Está uma coisa lamentável, está uma coisa triste esse desafio público de duas senhoritas a propósito das próprias curvas. Por causa de um concurso que houve, essas moças, açuladas por uma reportagem marota, dizem bobagens, sujeitam-se a poses mais ou menos cafajestes. Na apuração do pleito houve gritos e pancadas; agora se eterniza essa ignominia de medição de coxas e bustos.

Deus, que é quem me conhece bem (tanto que até de vez quando enjoa de mim), sabe que não sou um puritano. Tenho pela beleza física um sentimento quase místico, uma espécie de adoração. Meu grande pecado será amar a beleza da mulher mais do que a própria mulher.
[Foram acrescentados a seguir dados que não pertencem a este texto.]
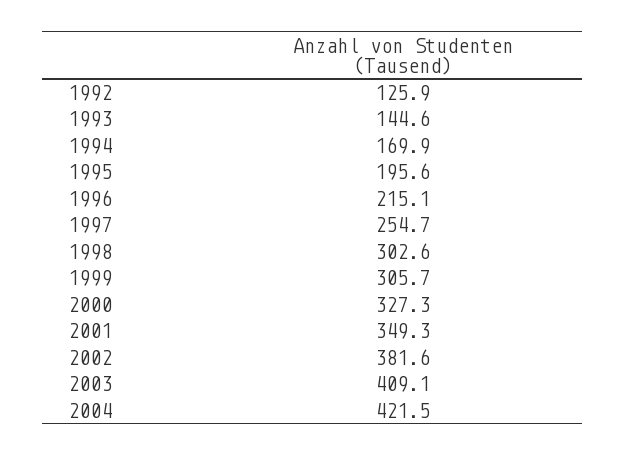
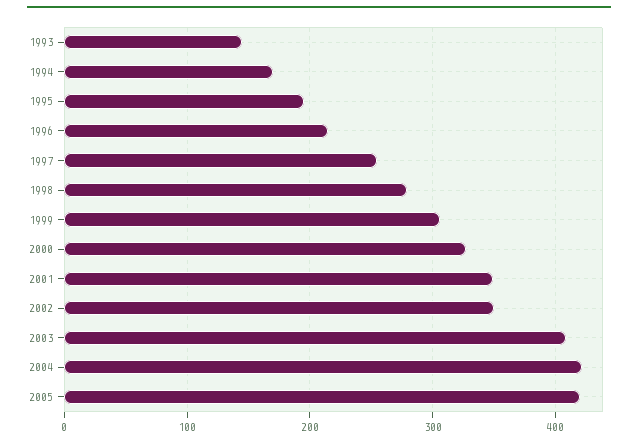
1992: 125.9 -> none
1998: 302.6 -> 280
2002: 381.6 -> 350
2005: none -> 420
Não me importa que essa beleza seja eminentemente perecível; estou numa idade em que já vi — com que revoltada tristeza, com que funda melancolia! — muita fada se tornar em abóbora. Mas os momentos de beleza, os instantes divinos em que a beleza se fixa em nossos olhos, em nossa alma, esses vivem dentro de nós; acordados ou em sonhos sua magia nos faz feliz e nos comove. Há pouco tempo acordei chorando de alegria, de pura emoção porque revivera em sonho, na pureza de suas linhas antigas o corpo de uma mulher que muito amei, o que na vida ela me disse, o que eu lhe disse, o que fizemos, todas as emoções de uma história de grande paixão se perderam, se gastaram sob a tirania do tempo: alguns instantes de beleza como aquele ficaram dentro de mim, são o que de melhor eu tenho de meu, é o que me autoriza a morrer sem remorso nem pena, e me faz dispensar a fatigosa esperança de uma outra vida melhor.
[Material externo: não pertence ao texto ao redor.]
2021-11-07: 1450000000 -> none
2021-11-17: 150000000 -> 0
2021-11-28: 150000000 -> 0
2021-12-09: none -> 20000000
“Todo mundo fala do Céu e ninguém esteve lá” — diz Marian Anderson em um spiritual conhecido. Eu já estive lá, em alguns instantes de felicidade e extrema pureza, apenas eu não sei, ninguém sabe contar.

Não é, portanto, por desprezo, mas pelo profundo respeito que ela me inspira que me desgostam essas ignóbeis discussões a que são levadas, por vaidade e tolice, essas moças bonitas. Contam que houve no Brasil um ministro da Fazenda que mandou gravar nas moedas a efígie da república reproduzindo, em suas linhas puras, o perfil da mulher que amava. A silenciosa homenagem foi descoberta, a oposição cevou-se no escândalo daquele amor proibido que assim se extravasava. Mas a mulher era bela, e a dignidade de sua beleza superou o que poderia haver de malicioso e ridículo no caso.
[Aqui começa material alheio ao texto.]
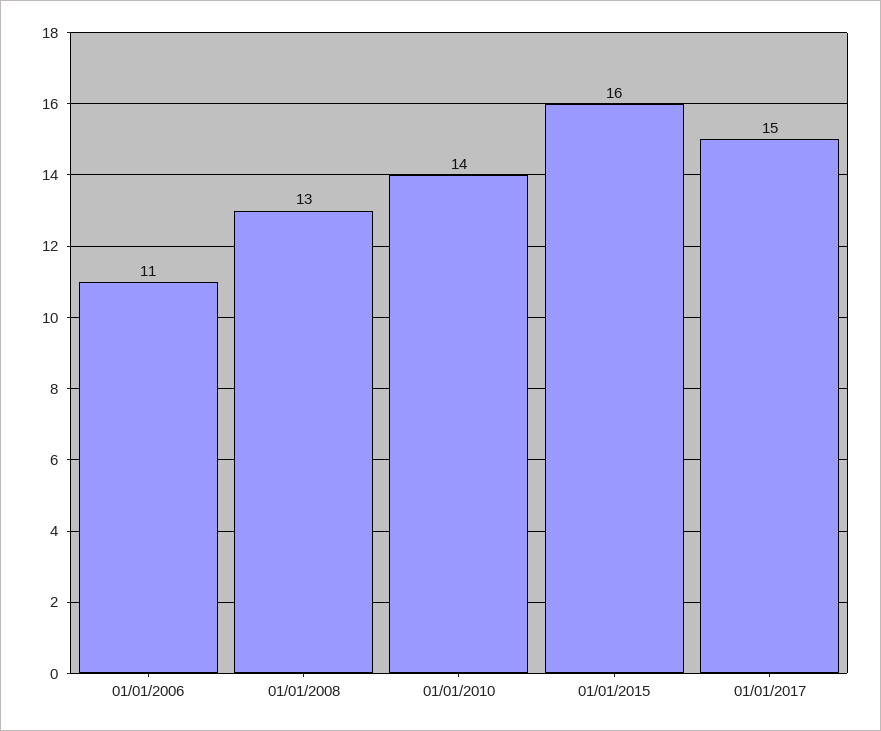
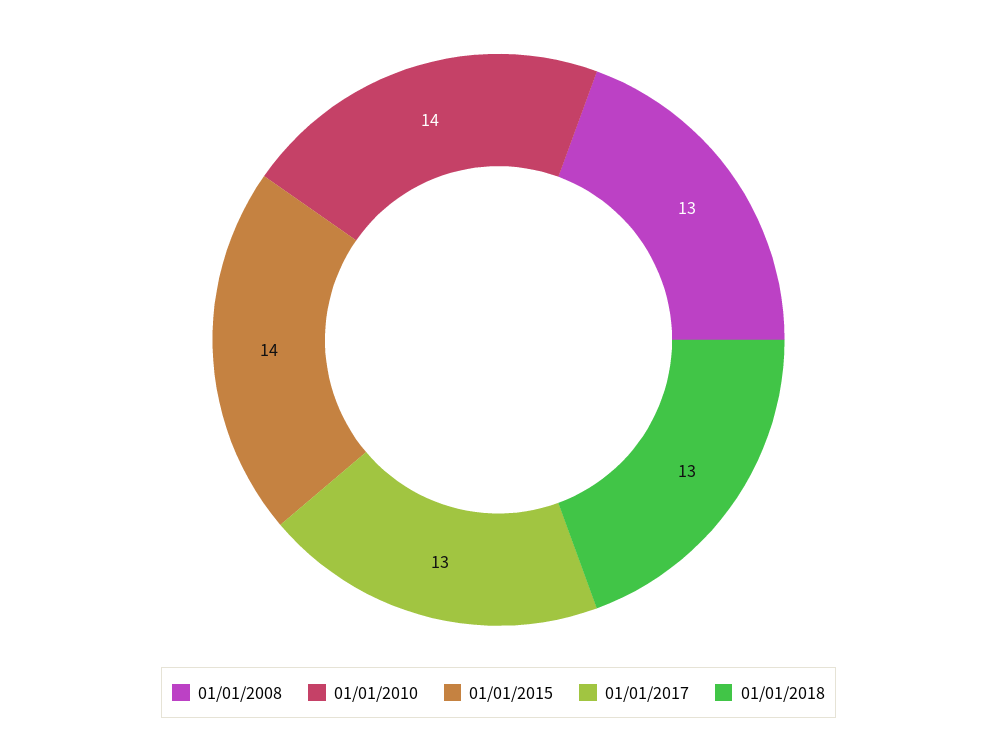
01/01/2006: 11 -> none
01/01/2015: 16 -> 14
01/01/2017: 15 -> 13
01/01/2018: none -> 13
Não foi por causa da moeda que os cidadãos deixaram de amar a república. E a desvalorização de nosso dinheiro começou quando a bela efígie foi substituída pela cara de certos cavalheiros. Não foi por acaso o sr. Vargas quem enterrou o tostão?

Essas moças estão fazendo da própria beleza uma espécie de moeda falsa, no mercado equívoco das vaidades tolas e das pequenas vantagens. A literatura gaiata das revistas de cinema, as legendas de adjetivos marotos sob as fotografias de atrizes parecem uma nova mentalidade: o espírito Coca-Cola aplicado a essa grave coisa que é a beleza feminina. Ainda ontem, despedindo-me de uma grande amiga que é um exemplo de formosura, eu pensava, em silêncio, nesse mistério simples e infinito que é a emoção da beleza. Entristece-me vê-lo assim barateado, envilecido em concursos tolos e disputas vãs. Valeria a pena repetir para essas moças, no plural, o conselho de Beaudelaire: “soyez belles et taisez vous”.